México consume publicidad racista… made in USA y los jueces, amigos del cartel.
Esto nunca se había visto. Anuncios antiinmigrantes, diseñados por el trumpismo más cavernario, transmitidos en México, en español, en horario estelar, durante partidos de fútbol. Una propaganda que criminaliza a migrantes, que los persigue simbólicamente, y que lo hace con toda la impunidad mediática que el neoliberalismo globalizado ha garantizado.
Kristi Noem, secretaria de Seguridad Nacional en el gabinete de Donald Trump, aparece en pantalla diciendo que van a "cazar" a los migrantes ilegales. ¿Y esto dónde lo vimos? ¿En Fox News? No. Lo vimos en Televisa. En TV Azteca. En nuestras casas. En nuestros dispositivos. En nuestro país.
Y entonces uno se pregunta: ¿El gobierno mexicano sabía? Si lo sabía y lo permitió, es grave. Pero si no lo sabía, es todavía peor. Porque entonces no estamos hablando solo de propaganda extranjera en territorio nacional, sino de la colonización efectiva de nuestras pantallas. Del apoderamiento de nuestra narrativa.
Pero más allá de la pregunta técnica, hay un mensaje político evidente: al trumpismo no le importa lo que México piense. Y lo ha dejado claro. Trump no negocia. Trump impone. Trump se entromete. Y lo hace sin pedir permiso.
Y lo peor no es la intromisión. Lo peor es el silencio. El oficialismo se escuda en la soberanía cuando le conviene, pero aquí no hubo nota diplomática, no hubo protesta en la OEA, no hubo siquiera un tweet presidencial. No fuera España porque hasta carta le mandamos para pedir que nos devuelvan el oro. Pero cuando Estados Unidos nos invade con anuncios racistas, mejor calladitos.
Ese doble rasero es el que desnuda la fragilidad de nuestra política exterior. Porque mientras nos llenamos la boca hablando de independencia, autodeterminación y respeto, en los hechos toleramos que un presidente extranjero use nuestros medios para hacer campaña con discurso de odio.
Este episodio revela varias cosas:
Primero, que nuestros marcos regulatorios están diseñados para la era del fax, no para un ecosistema de medios globalizados donde el dinero cruza fronteras a velocidad de clic.
Segundo, que fue un error desmontar el sistema “IFETEL” fue un grave error, y nuestras instituciones la SEGOB está dormida, rebasada o peor aún, alineadas.
Y tercero, que el nacionalismo mexicano sigue siendo selectivo. Nos indigna lo simbólico, pero aceptamos con naturalidad lo estructural.

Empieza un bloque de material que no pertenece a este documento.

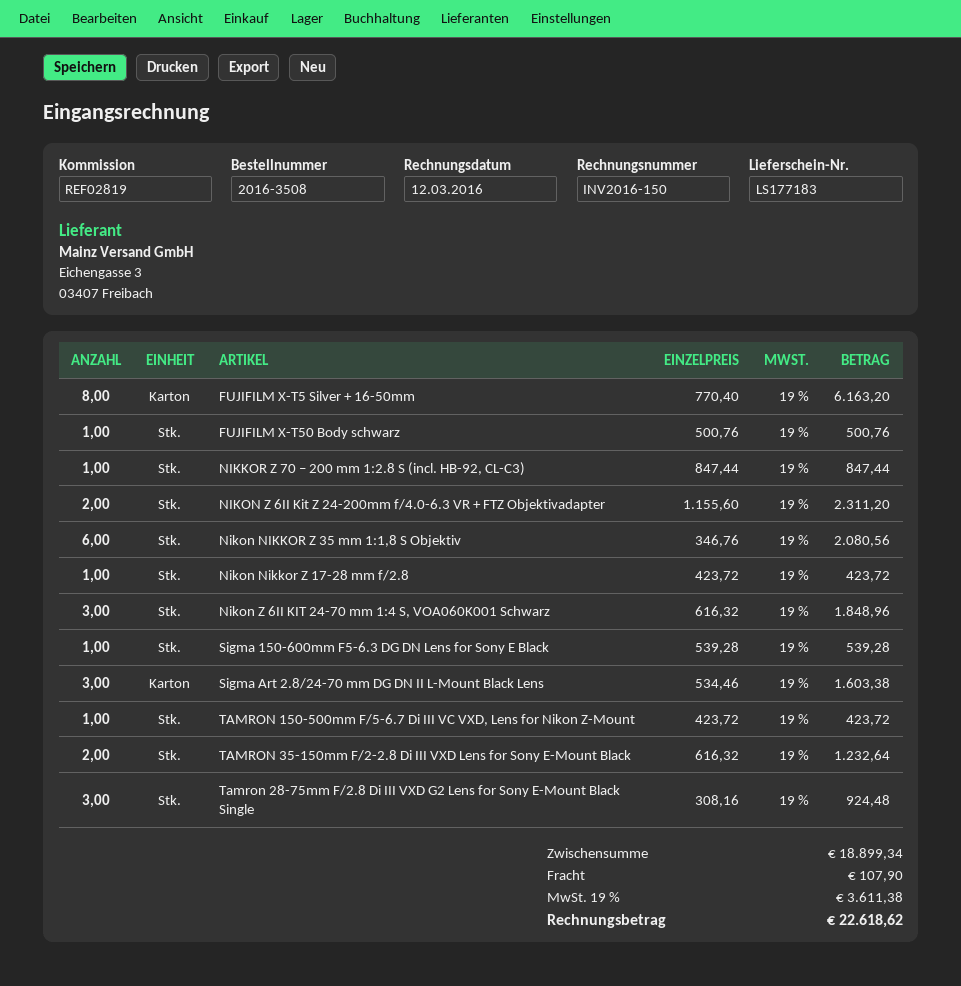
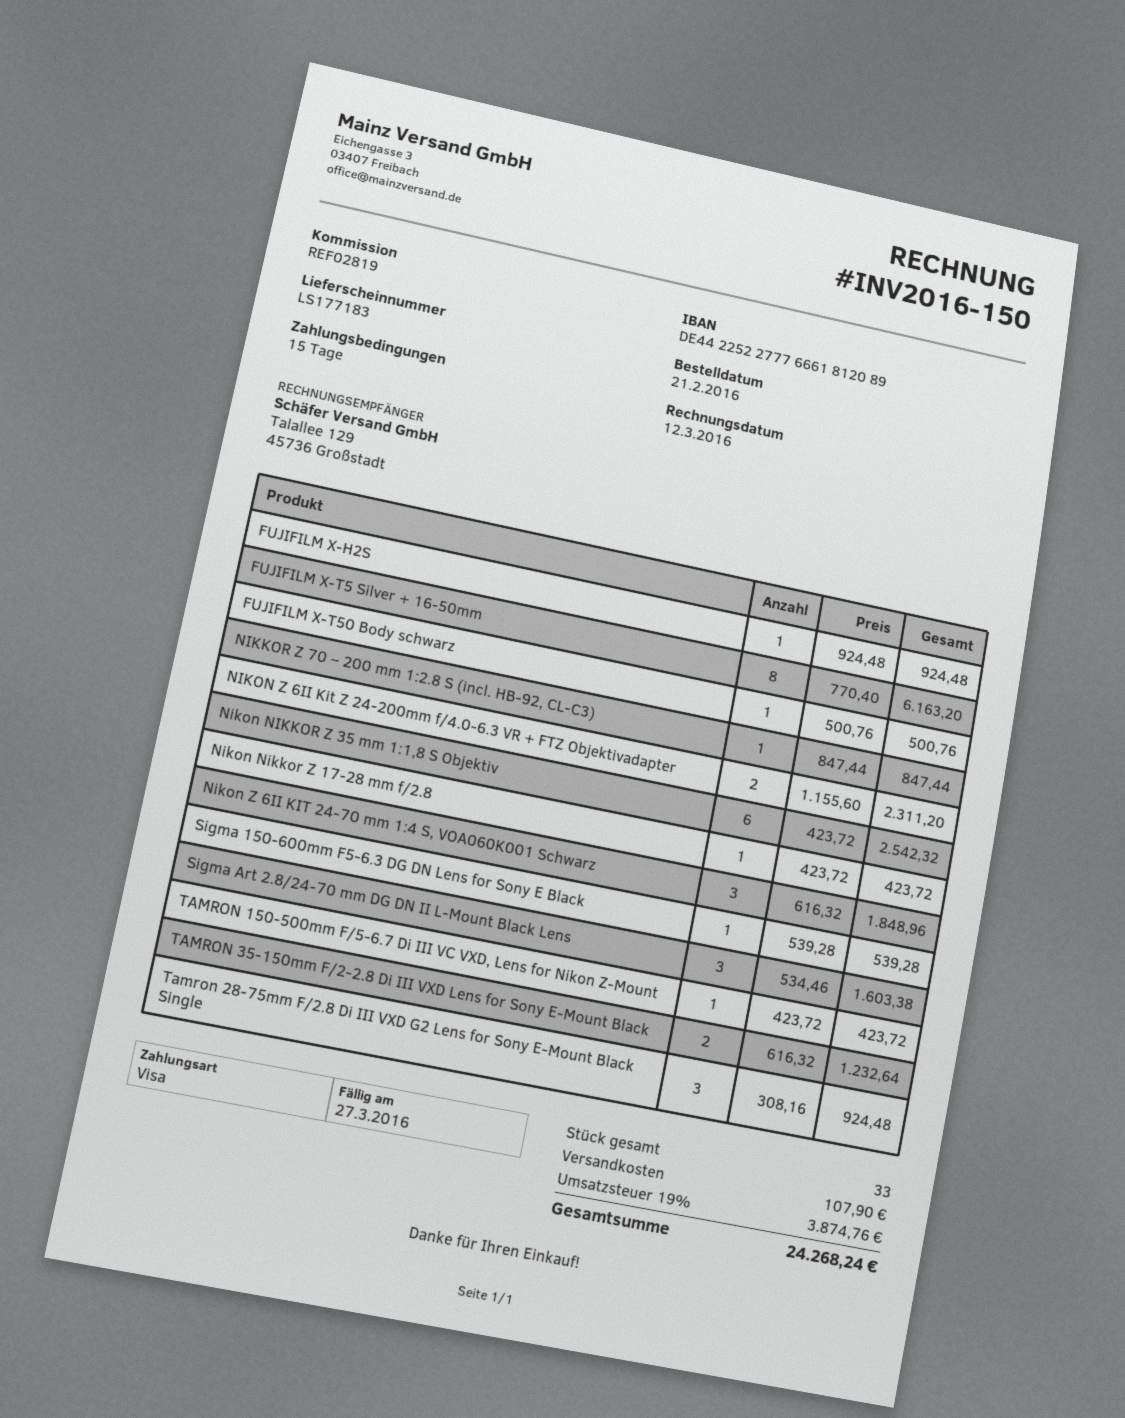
Nikon NIKKOR Z 35 mm 1:1,8 S Objektiv: 6 x 346.76 = 2080.56 -> 6 x 423.72 = 2542.32
FUJIFILM X-H2S: none -> 1 x 924.48 = 924.48
tax: 19% = 3611.38 -> 19% = 3874.76
total: 22618.62 -> 24268.24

Ahora la Presidencia anuncia que buscará regular este tipo de anuncios. Bien por la intención. Pero tarde. Porque no se trata solo de cambiar la ley, sino de enfrentar con dignidad a quien la viola. Y eso no se hace con reformas. Se hace con política exterior firme, con presión internacional y con una narrativa que no permita que el racismo se normalice, ni siquiera como parte de un bloque de anuncios.
México merece respeto. Y lo primero que debe hacer para obtenerlo, es respetarse a sí mismo. No se puede permitir que una potencia extranjera, con un mensaje que presume cazar migrantes como si fueran animales, venga a imponer su agenda de odio en nuestras propias transmisiones.
No se puede permitir que nuestra televisión, que debería ser un espacio nacional, se convierta en una franquicia del miedo.
No se puede permitir que el silencio diplomático sea la respuesta oficial ante una campaña de odio disfrazada de spot.
Porque si México no responde ahora, no es que seamos neutrales. Es que ya fuimos colonizados.
Por cierto, en pleno proceso de colonización institucional, el Poder Judicial atraviesa su propia cruzada, disfrazada de reforma, pero movida más por afanes de control que por principios de justicia. La declaración reciente del presidente del Senado, Gerardo Fernández Noroña —quien, con el gesto del tribuno radical, denunció la presencia de “narcoabogados” entre los aspirantes a jueces— no es sólo un exabrupto más, sino la confirmación de un diagnóstico que se pretendía ignorar: la transformación del poder sin el filtro de la ética ni el mérito. Porque al final, cuando el poder se impone sobre la razón, la palabra reforma se vacía de contenido y lo que queda es la institucionalización del error. Las señales están ahí, y quien no las vea, o está dentro del juego… o ha dejado de mirar.